Everyone thought she was charming, and everyone approved the choice, Caroline included. The first time she went on, Caroline stood in the wings to see how she took to it. She could see just by looking at her back that the girl lit up as she stepped into view of the audience. It hardly amounted to a premonition, but she stepped forward and watched attentively as the girl blundered through the agreeable little routine that the part called for. It was a scene that always drew a pleasant round of applause. This time, as the girl came off the stage: "My God!" thought Caroline, "that's my applause."

She was perfectly right. The sound that was mounting out front was of a timbre discernibly more feverish, and with more of the humming undertone of the human voice in it, than the applause that rewards a good piece of acting. This was the sound made by an audience that has fallen in love. Caroline knew it well. She had heard it every night for a good many years, and she heard it that same night when, a few minutes later, she made her own entrance. But, rightly or wrongly, it now seemed to her that a certain amount was missing, and to Caroline's ear that amount was exactly equal to what had been bestowed on the gangling youngster.

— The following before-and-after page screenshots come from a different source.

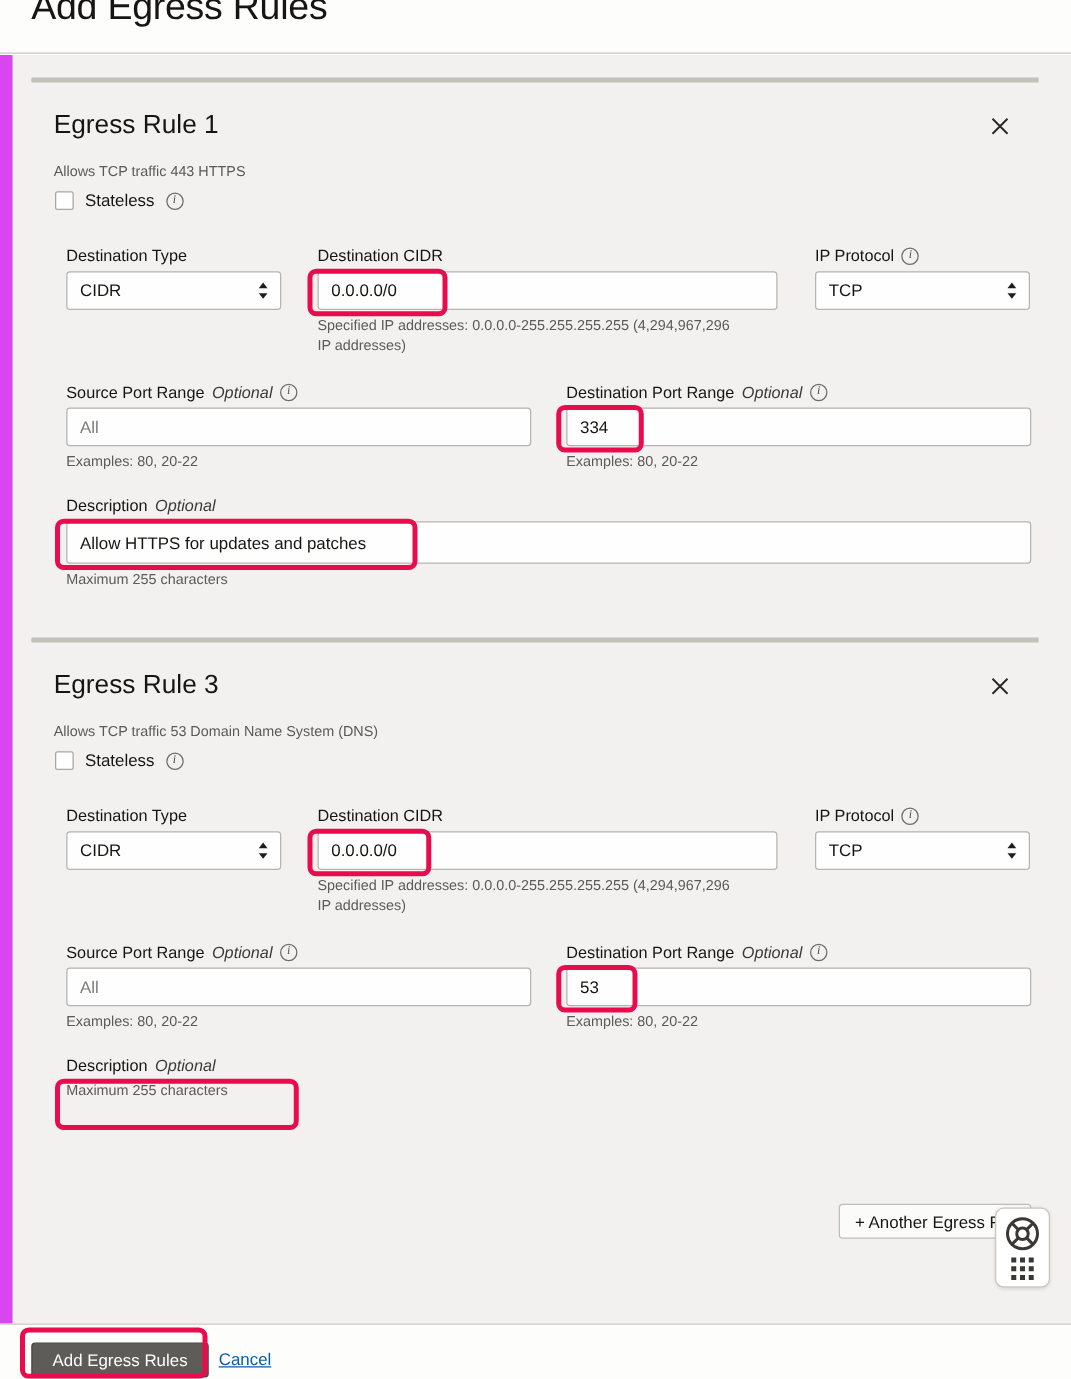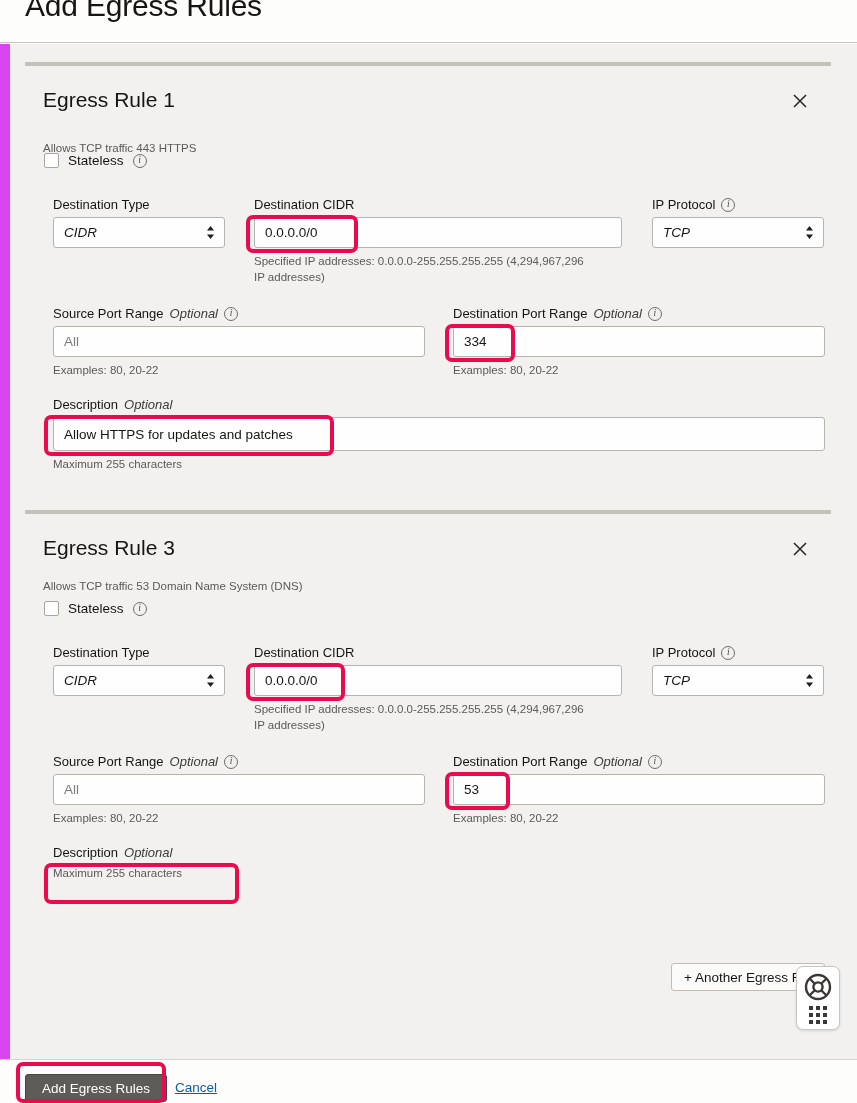--- a/index.html
+++ b/index.html
@@ -103,21 +103,21 @@
     height: 31px;
     background: #fefefe;
     border: 1px solid #b7b4af;
     border-radius: 3px;
     display: flex; align-items: center;
     padding: 0 10px;
     font-size: 13.5px; color: #161513;
     position: relative;
   }
   .control.placeholder { color: #7d7b77; }
-  .control.select { padding-right: 8px; cursor: pointer; font-style: italic; }
+  .control.select { padding-right: 8px; cursor: pointer; }
   .select-value { flex: 1; }
   .chev {
     width: 11px; height: 18px; flex: none;
     display:flex; flex-direction:column; justify-content:center; align-items:center;
     color:#1e1d1b;
   }
   .chev svg { display:block; }
 
   .helper {
     font-size: 11.5px; color: #5c5a57;
@@ -198,21 +198,21 @@
   </div>
 
   <div class="panel-wrap">
     <div class="panel">
 
       <div class="rule-divider" style="top:18px;"></div>
 
       <div class="rule-card" style="top:0;">
 
         <div class="rule-title" style="top:44px;">Egress Rule 1</div>
-        <div class="rule-subtitle" style="top:98px;">Allows TCP traffic 443 HTTPS</div>
+        <div class="rule-subtitle" style="top:88px;">Allows TCP traffic 443 HTTPS</div>
 
         <div class="close-btn" style="top:46px;">
           <svg viewBox="0 0 22 22">
             <path d="M5 5 L17 17 M17 5 L5 17" stroke="currentColor" stroke-width="1.6" fill="none"></path>
           </svg>
         </div>
 
         <div class="checkbox-row" style="top:109px;">
           <span class="cb-box"></span>
           <span class="cb-label">Stateless</span>

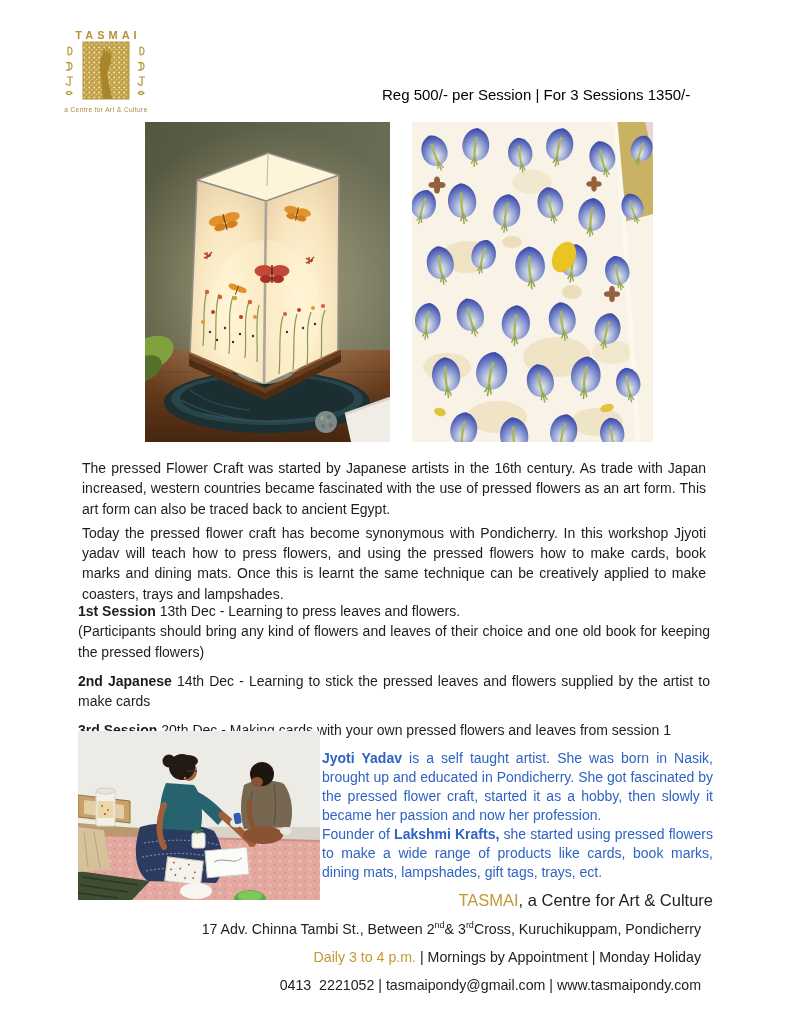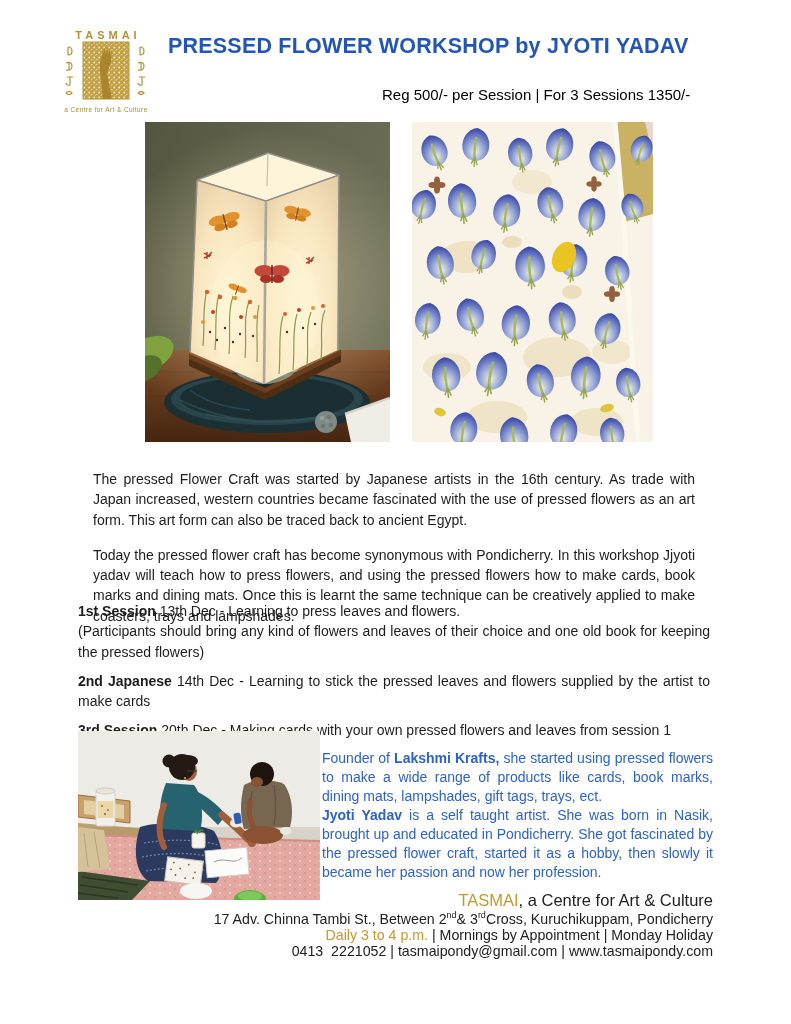--- a/index.html
+++ b/index.html
@@ -17,34 +17,34 @@
   .subtitle { position:absolute; left:177px; top:61px; font-size:18.5px; color:#222; white-space:nowrap; }
   .pricing { position:absolute; left:382px; top:86px; font-size:15px; color:#000000; white-space:nowrap; }
   
   .photo { position:absolute; display:block; }
   .photo svg { display:block; width:100%; height:100%; }
   .photo-lamp    { left:145px; top:122px; width:245px; height:320px; }
   .photo-petals  { left:412px; top:122px; width:241px; height:320px; }
   .photo-workshop{ left:78px;  top:731px; width:242px; height:169px; }
   
   .intro { position:absolute; left:78px; top:454px; width:632px; font-size:14px; line-height:20.3px; text-align:justify; }
-  .intro p { margin:15px; }
+  .intro p { margin:4px; }
   .sessions { position:absolute; left:78px; top:601px; width:632px; font-size:14px; line-height:20.3px; }
   .session { margin:0 0 9px 0; }
   .session p { margin:0; text-align:justify; }
   .session .lbl { font-weight:bold; }
   
   .bio { position:absolute; left:322px; top:749px; width:391px; font-size:14px; line-height:19px; text-align:justify; color:#2e63c4; }
   .bio p { margin:0; }
   .bio .b { font-weight:bold; }
   
   .footer { position:absolute; left:80px; top:891px; width:633px; text-align:right; }
   .f-org { font-size:16.5px; color:#222; margin:0 0 2px 0; }
   .f-org .gold { color:#c19a33; }
-  .f-line { font-size:14.2px; color:#222; margin:0; line-height:15.8px; }
+  .f-line { font-size:14.2px; color:#222; margin:12px; line-height:15.8px; }
   .f-line .gold { color:#c19a33; }
   sup { font-size:9px; line-height:0; }
 </style>
 </head>
 <body>
 
 <div class="page">
 
   <div class="logo">
     <div class="logo-name">TASMAI</div>
@@ -68,21 +68,20 @@
       <g stroke="#b3923a" stroke-width="1.2" fill="none">
         <path d="M82,6 q4,0 4,4 q0,4 -4,4 M82,14 v-8"></path>
         <path d="M80,22 q6,-2 6,3 q0,5 -6,4 m3,-7 v7"></path>
         <path d="M81,36 h6 m-3,0 v8 q-3,1 -4,-2"></path>
         <path d="M80,52 q3,-3 6,0 q-3,3 -6,0"></path>
       </g>
     </svg>
     <div class="logo-caption">a Centre for Art &amp; Culture</div>
   </div>
 
-  <div class="title">PRESSED FLOWER WORKSHOP by JYOTI YADAV</div>
   <div class="pricing">Reg 500/- per Session | For 3 Sessions 1350/-</div>
 
   <div class="photo photo-lamp">
     <svg viewBox="0 0 245 320" preserveAspectRatio="none">
       <defs>
         <linearGradient id="lampbg" x1="0" y1="0" x2="1" y2="0.3">
           <stop offset="0" stop-color="#54563f"></stop>
             <stop offset="1" stop-color="#6b6d56"></stop>
         </linearGradient>
         <linearGradient id="tableg" x1="0" y1="0" x2="0" y2="1">
@@ -383,22 +382,22 @@
       </g>
       <ellipse cx="118" cy="160" rx="16" ry="8" fill="#f7f6f2"></ellipse>
       <g>
         <ellipse cx="172" cy="168" rx="16" ry="9" fill="#57b13e"></ellipse>
         <ellipse cx="172" cy="165" rx="12" ry="5" fill="#7cc85e"></ellipse>
       </g>
     </svg>
   </div>
 
   <div class="bio">
+    <p><span class="b">Jyoti Yadav</span><span> is a self taught artist. She was born in Nasik, brought up and educated in Pondicherry. She got fascinated by the pressed flower craft, started it as a hobby, then slowly it became her passion and now her profession.</span></p>
     <p><span>Founder of </span><span class="b">Lakshmi Krafts,</span><span> she started using pressed flowers to make a wide range of products like cards, book marks, dining mats, lampshades, gift tags, trays, ect.</span></p>
-    <p><span class="b">Jyoti Yadav</span><span> is a self taught artist. She was born in Nasik, brought up and educated in Pondicherry. She got fascinated by the pressed flower craft, started it as a hobby, then slowly it became her passion and now her profession.</span></p>
   </div>
 
   <div class="footer">
     <p class="f-org"><span class="gold">TASMAI</span><span>, a Centre for Art &amp; Culture</span></p>
     <p class="f-line"><span>17 Adv. Chinna Tambi St., Between 2</span><sup>nd</sup><span>&amp; 3</span><sup>rd</sup><span>Cross, Kuruchikuppam, Pondicherry</span></p>
     <p class="f-line"><span class="gold">Daily 3 to 4 p.m.</span><span> | Mornings by Appointment | Monday Holiday</span></p>
     <p class="f-line">0413&nbsp; 2221052 | tasmaipondy@gmail.com | www.tasmaipondy.com</p>
   </div>
 
 </div>

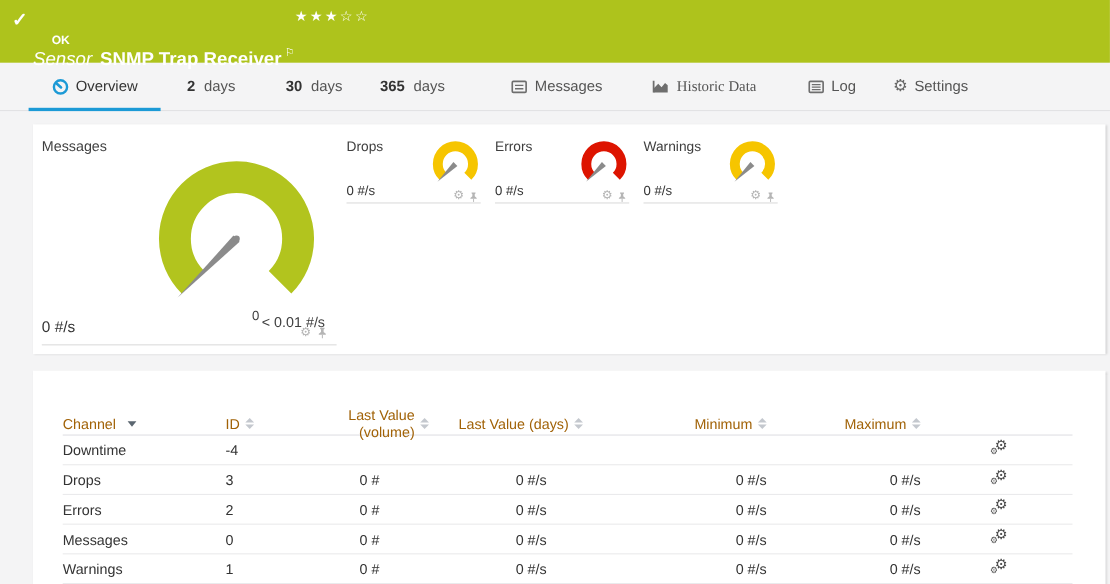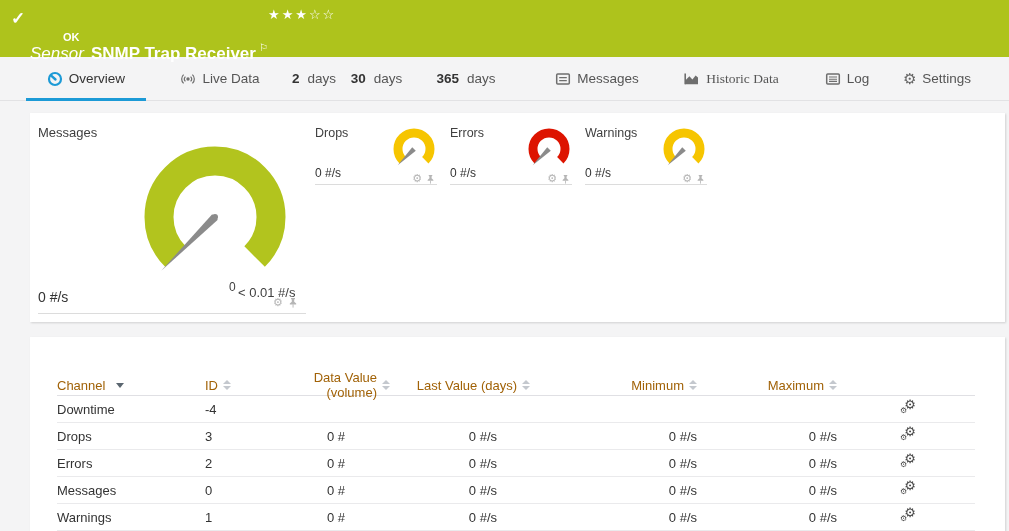--- a/index.html
+++ b/index.html
@@ -7,31 +7,31 @@
   body { font-family:"Liberation Sans", sans-serif; background:#f4f4f5; position:relative; }
 
   
   .hdr { position:relative; height:57px; color:#fff; }
   .hdr-check { position:absolute; left:11px; top:8px; font-size:17px; font-weight:bold; }
   .hdr-titleline { position:absolute; left:30px; top:6px; font-size:17px; white-space:nowrap;margin-top:36px; }
   .hdr-kind { font-style:italic; font-weight:400; margin-right:7px; }
   .hdr-title { font-weight:bold; }
   .hdr-flag { font-size:10px; vertical-align:8px; margin-left:3px; }
   .hdr-stars { position:absolute; left:268px; top:7px; font-size:13px; letter-spacing:2px; }
-  .hdr-ok { position:absolute; left:47px; top:31px; font-size:11px; font-weight:bold;margin-left:16px; }
+  .hdr-ok { position:absolute; left:47px; top:31px; font-size:11px; font-weight:bold; }
 
   
   .tabs { position:relative; height:44px; border-bottom:1px solid #e2e2e4; display:flex; align-items:center; padding-left:26px; }
   .tab { position:relative; height:100%; display:flex; align-items:center; justify-content:center; gap:6px;
          font-size:13.5px; color:#555; cursor:pointer; white-space:nowrap; }
   .tab .ticon { display:inline-flex; }
   .tab-overview { width:120px; color:#333; }
   .tab-livedata { margin-left:26px; width:96px; }
   .tab-2days    { margin-left:16px; width:60px; }
-  .tab-30days   { width:65px; }
+  .tab-30days   { margin-left:31px; width:65px; }
   .tab-365days  { margin-left:20px; width:74px; }
   .tab-messages { margin-left:44px; width:100px; }
   .tab-historic { margin-left:24px; width:120px;font-family:Liberation Serif, serif; }
   .tab-log      { margin-left:26px; width:60px; }
   .tab-settings { margin-left:20px; width:80px; }
   .tab .num { font-weight:bold; color:#333; margin-right:2px; }
   .tab-underline { position:absolute; left:0; bottom:-1px; height:3px; width:100%; }
   .gear-glyph { font-style:normal; font-size:15px; color:#666; line-height:1; }
 
   
@@ -95,32 +95,20 @@
   <div class="tab tab-overview">
     <span class="ticon">
       <svg width="16" height="16" viewBox="0 0 16 16">
           <circle cx="8" cy="8" r="6" fill="none" stroke="#1c9ad6" stroke-width="2.2"></circle>
           <path d="M8.5 8.5 L4.2 4.6" stroke="#1c9ad6" stroke-width="2.4" stroke-linecap="round"></path>
         </svg>
     </span>
     <span>Overview</span>
     <span class="tab-underline" style="background: rgb(28, 154, 214);"></span>
   </div>
-  <div class="tab tab-livedata">
-    <span class="ticon">
-      <svg width="16" height="16" viewBox="0 0 16 16">
-          <circle cx="8" cy="8" r="1.7" fill="#6e6e6e"></circle>
-          <path d="M5.4 5.6 A3.5 3.5 0 0 0 5.4 10.4" fill="none" stroke="#6e6e6e" stroke-width="1.2"></path>
-          <path d="M10.6 5.6 A3.5 3.5 0 0 1 10.6 10.4" fill="none" stroke="#6e6e6e" stroke-width="1.2"></path>
-          <path d="M3.6 3.6 A6 6 0 0 0 3.6 12.4" fill="none" stroke="#6e6e6e" stroke-width="1.2"></path>
-          <path d="M12.4 3.6 A6 6 0 0 1 12.4 12.4" fill="none" stroke="#6e6e6e" stroke-width="1.2"></path>
-        </svg>
-    </span>
-    <span>Live Data</span>
-  </div>
   <div class="tab tab-2days">
     <span class="num">2</span>
     <span>days</span>
   </div>
   <div class="tab tab-30days">
     <span class="num">30</span>
     <span>days</span>
   </div>
   <div class="tab tab-365days">
     <span class="num">365</span>
@@ -242,21 +230,21 @@
             <span class="sort-single"></span>
           </span></div>
       <div><span class="th-wrap">
             <span>ID</span>
             <span class="sort-double">
               <i class="up"></i>
               <i class="dn"></i>
             </span>
           </span></div>
       <div class="th-right"><span class="th-wrap">
-            <span>Data Value (volume)</span>
+            <span>Last Value (volume)</span>
             <span class="sort-double">
               <i class="up"></i>
               <i class="dn"></i>
             </span>
           </span></div>
       <div class="th-right"><span class="th-wrap">
             <span>Last Value (days)</span>
             <span class="sort-double">
               <i class="up"></i>
               <i class="dn"></i>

In the passage outside her dressing room a small group was listening with new respect to the producer who had found the girl. "What do you think of her, Carrie?" he asked amiably as Caroline approached.

"I think she's a darling," replied Caroline.

"Carrie,"said he, "she's the biggest discovery since you walked on that night in Newport."

Caroline smiled and entered her dressing room. Through the half-open door she heard someone say, "But do you think she'll make an actress?"

"Let me tell you, my boy," returned the fortunate discoverer. "I was out front all through the second act. Now, when you're talking to that kid the way I'm talking to you, what is she? Just a kid. But, my boy, when she walks on the stage she's YOUTH. The crazy, lovely, dizzy, unlucky, stumble-bum youth of this day and age, my boy! And she tears your goddam heart out. So I don't give a hoot in hell if she ever learns to act. In fact I hope to God she never will. I've put on as many good shows as anyone else over the last fifteen years, and I remember what Wolcott Gibbs said about some dame quite a time ago. 'When youth and beauty walk on the stage,' he said, 'to hell with Sarah Bernhardt.'"

Caroline closed her door.

That night she couldn't get home fast enough. She felt she needed Alan. She felt like a wounded animal that instinctively seeks some bitter herb, the one thing that will cure it. She knew, as it were, the flavour of what she needed from him: harsh, astringent, healing to the bruised ego; the acrid emanation of . . . which of his qualities. "Anyway, it's there," she thought in the elevator. "It's there in his ugly smile; in the way he . . ." Here she stopped short. "Alan's smile? Ugly? I'm certainly good and mixed up. Never mind! At least I'm home."

She went in, and the place was empty. The emptiness of one's own home at midnight, when one has fled there for comfort, is an abomination and an injury, and Caroline took it as such, though it was the most ordinary thing in the world for Alan to go out while she was at the theatre, and to get home after she did. Recently, he had done so almost every night, and she hadn't given it a thought. But tonight she was injured and angry.